◆ **Try it**: Among the entries below, extract exactly the lines that run from the one with "font-size: 21px ->" through the one with "color: #1d4ed8 ->", both ends included.

◆ **Records for this exercise**:
************

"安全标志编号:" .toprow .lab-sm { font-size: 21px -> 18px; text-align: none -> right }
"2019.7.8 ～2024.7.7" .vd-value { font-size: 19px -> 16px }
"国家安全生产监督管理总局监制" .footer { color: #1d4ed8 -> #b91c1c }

************

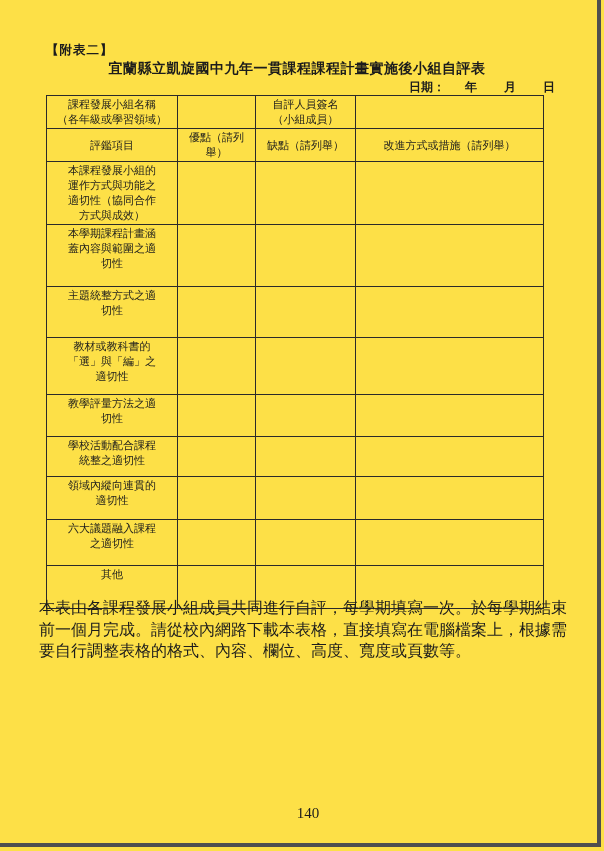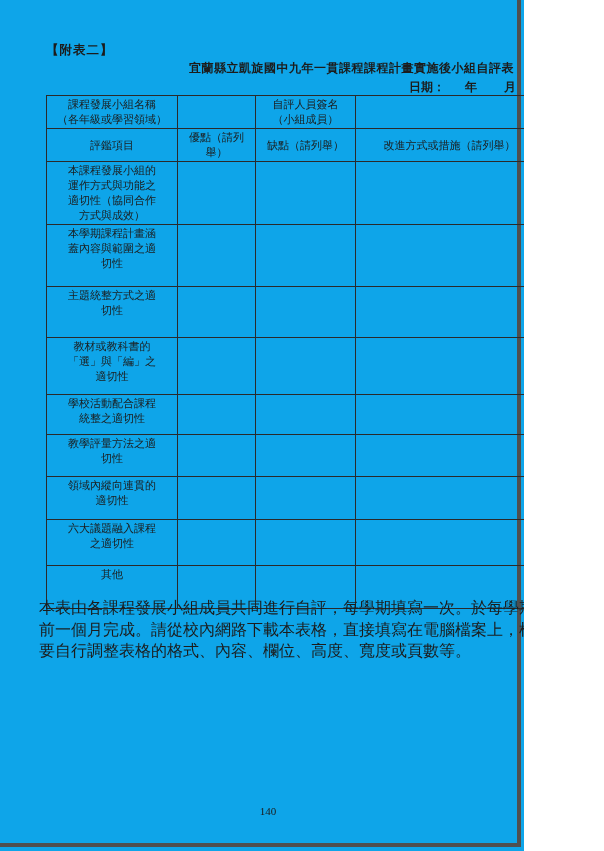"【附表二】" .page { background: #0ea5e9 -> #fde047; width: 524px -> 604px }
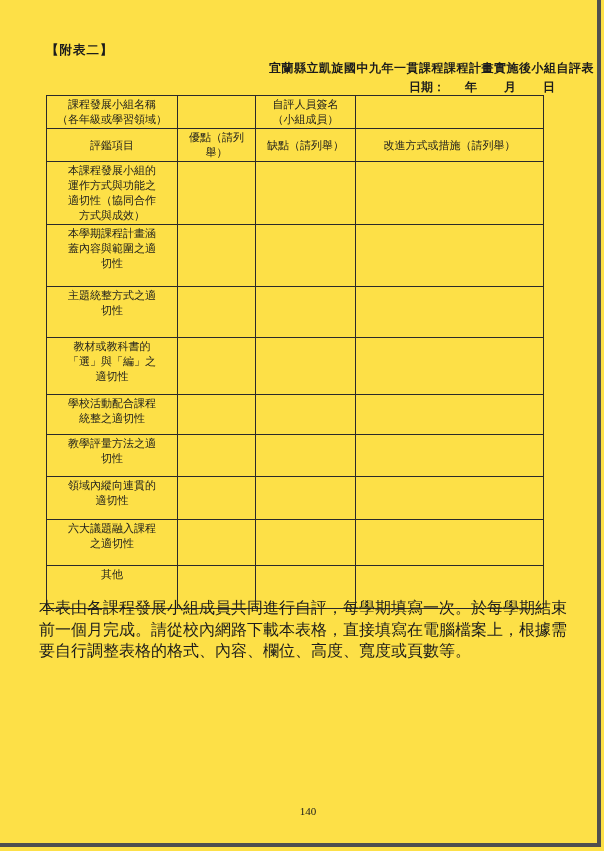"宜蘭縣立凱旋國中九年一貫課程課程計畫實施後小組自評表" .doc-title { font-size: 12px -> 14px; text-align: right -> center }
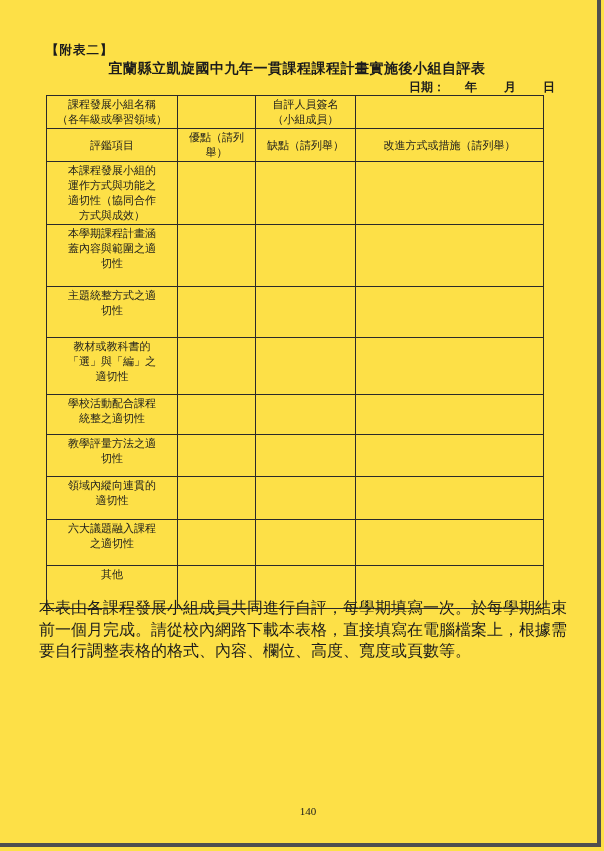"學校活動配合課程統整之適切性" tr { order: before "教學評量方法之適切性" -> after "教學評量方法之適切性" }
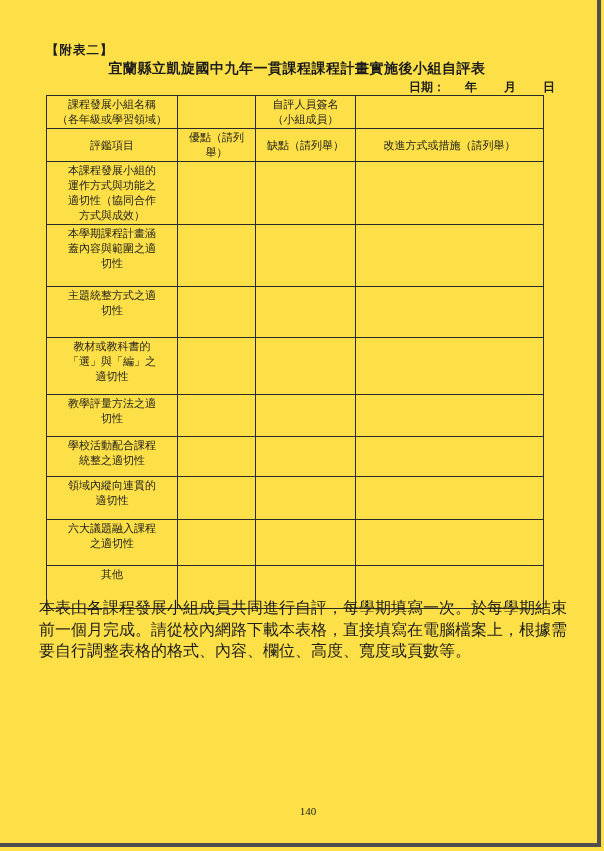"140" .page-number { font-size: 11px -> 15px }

************

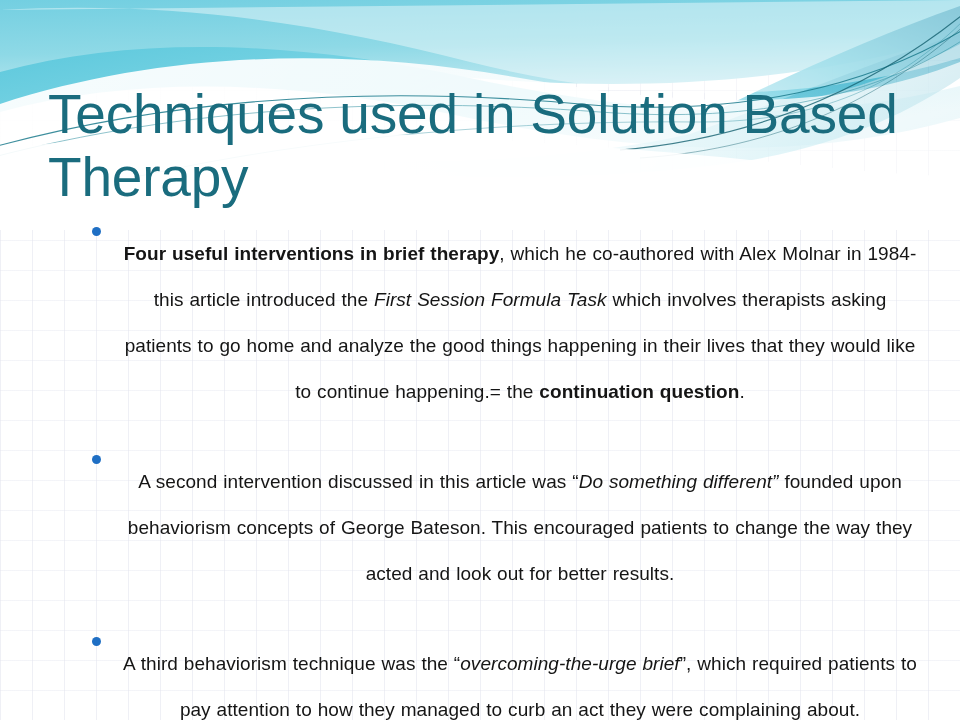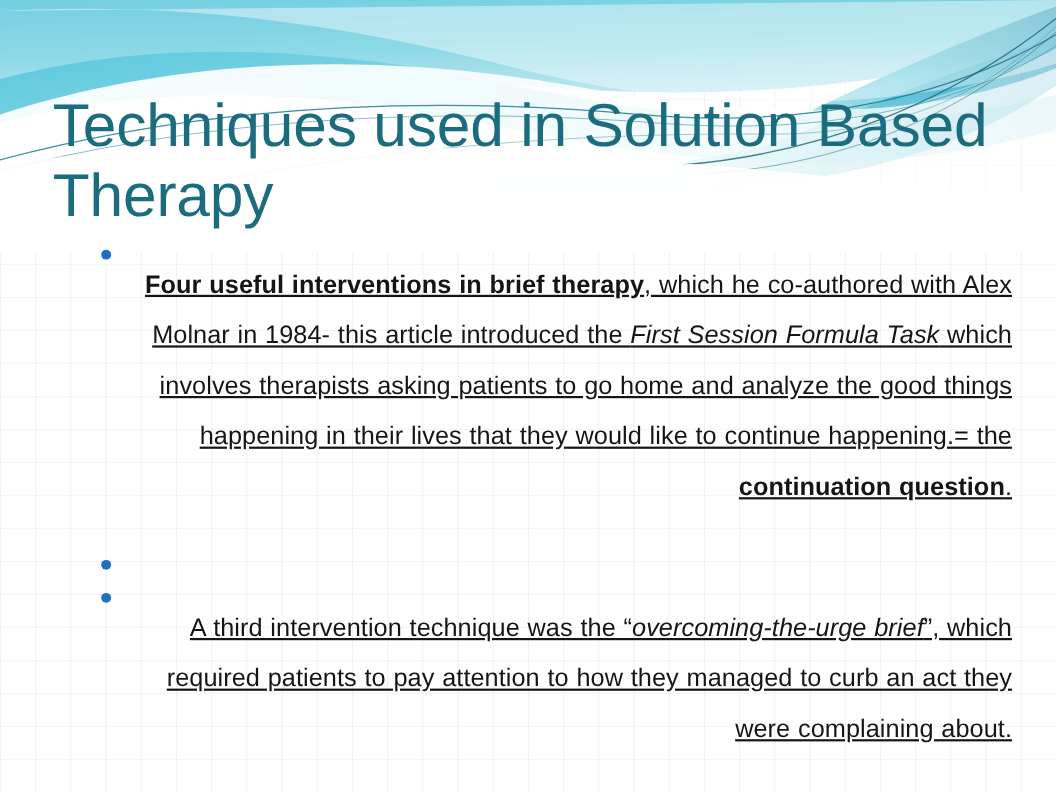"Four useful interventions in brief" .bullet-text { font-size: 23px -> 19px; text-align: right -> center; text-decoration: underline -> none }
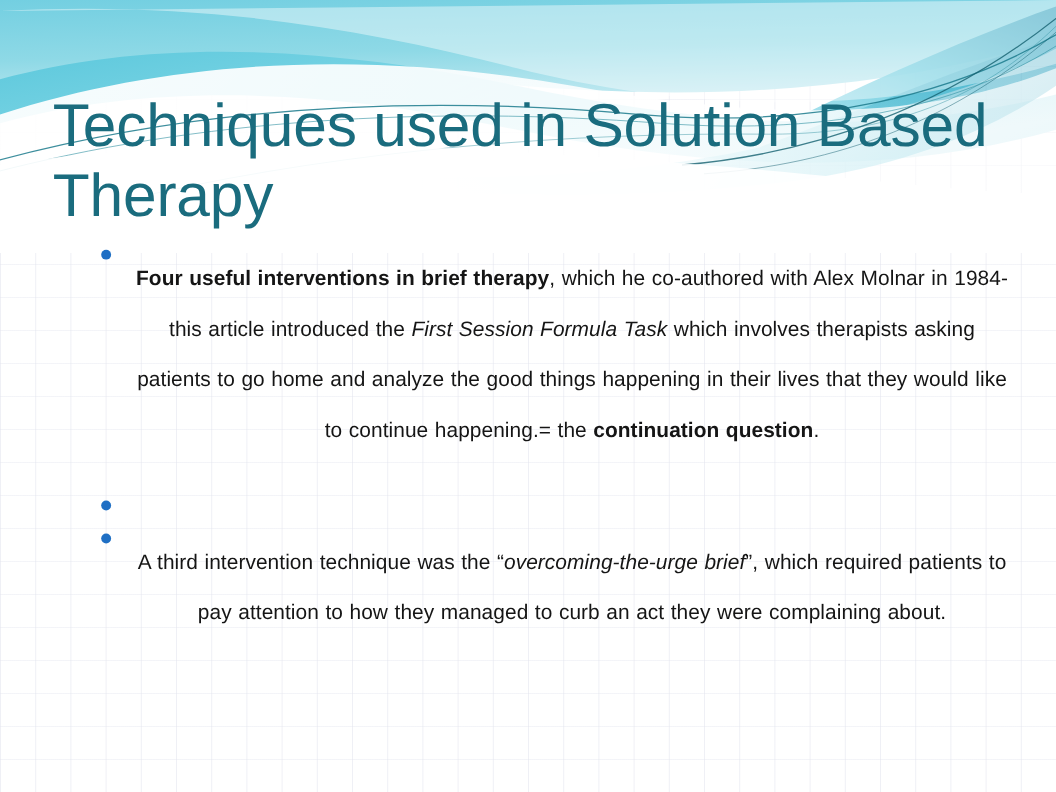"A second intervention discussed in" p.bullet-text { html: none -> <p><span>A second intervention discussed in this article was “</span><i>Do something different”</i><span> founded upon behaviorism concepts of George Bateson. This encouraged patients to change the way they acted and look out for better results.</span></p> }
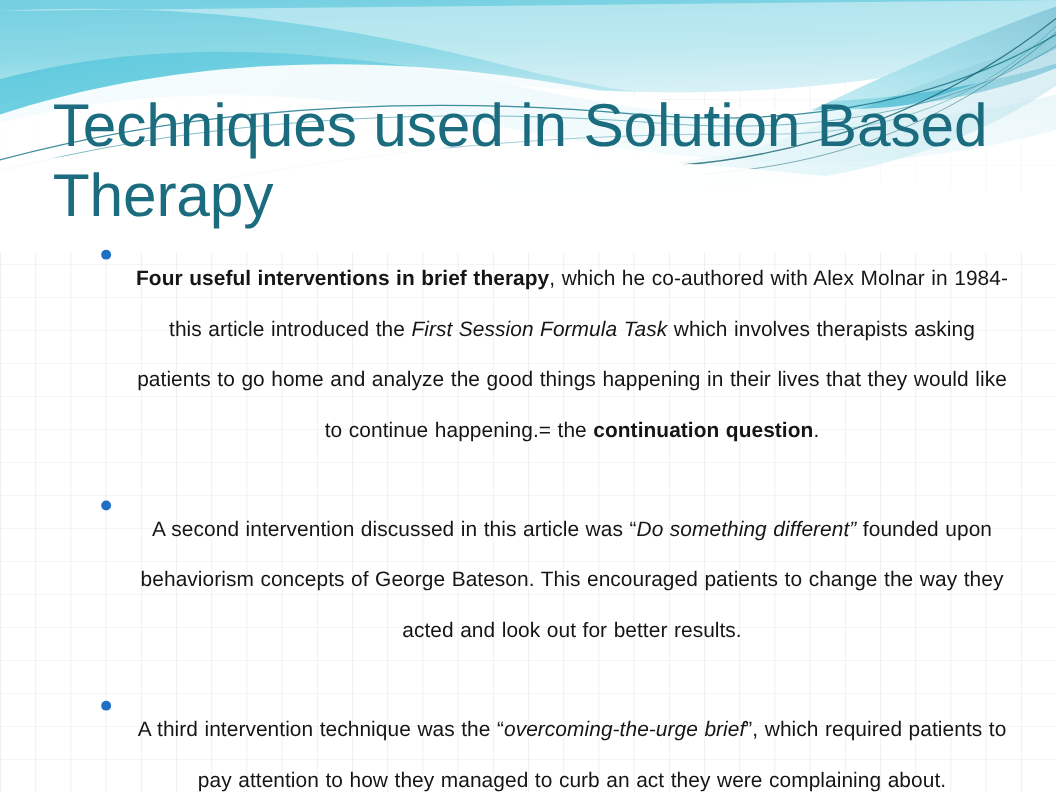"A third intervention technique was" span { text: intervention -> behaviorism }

************

◆ **Answer to the problem**:
"安全标志编号:" .toprow .lab-sm { font-size: 21px -> 18px; text-align: none -> right }
"2019.7.8 ～2024.7.7" .vd-value { font-size: 19px -> 16px }
"国家安全生产监督管理总局监制" .footer { color: #1d4ed8 -> #b91c1c }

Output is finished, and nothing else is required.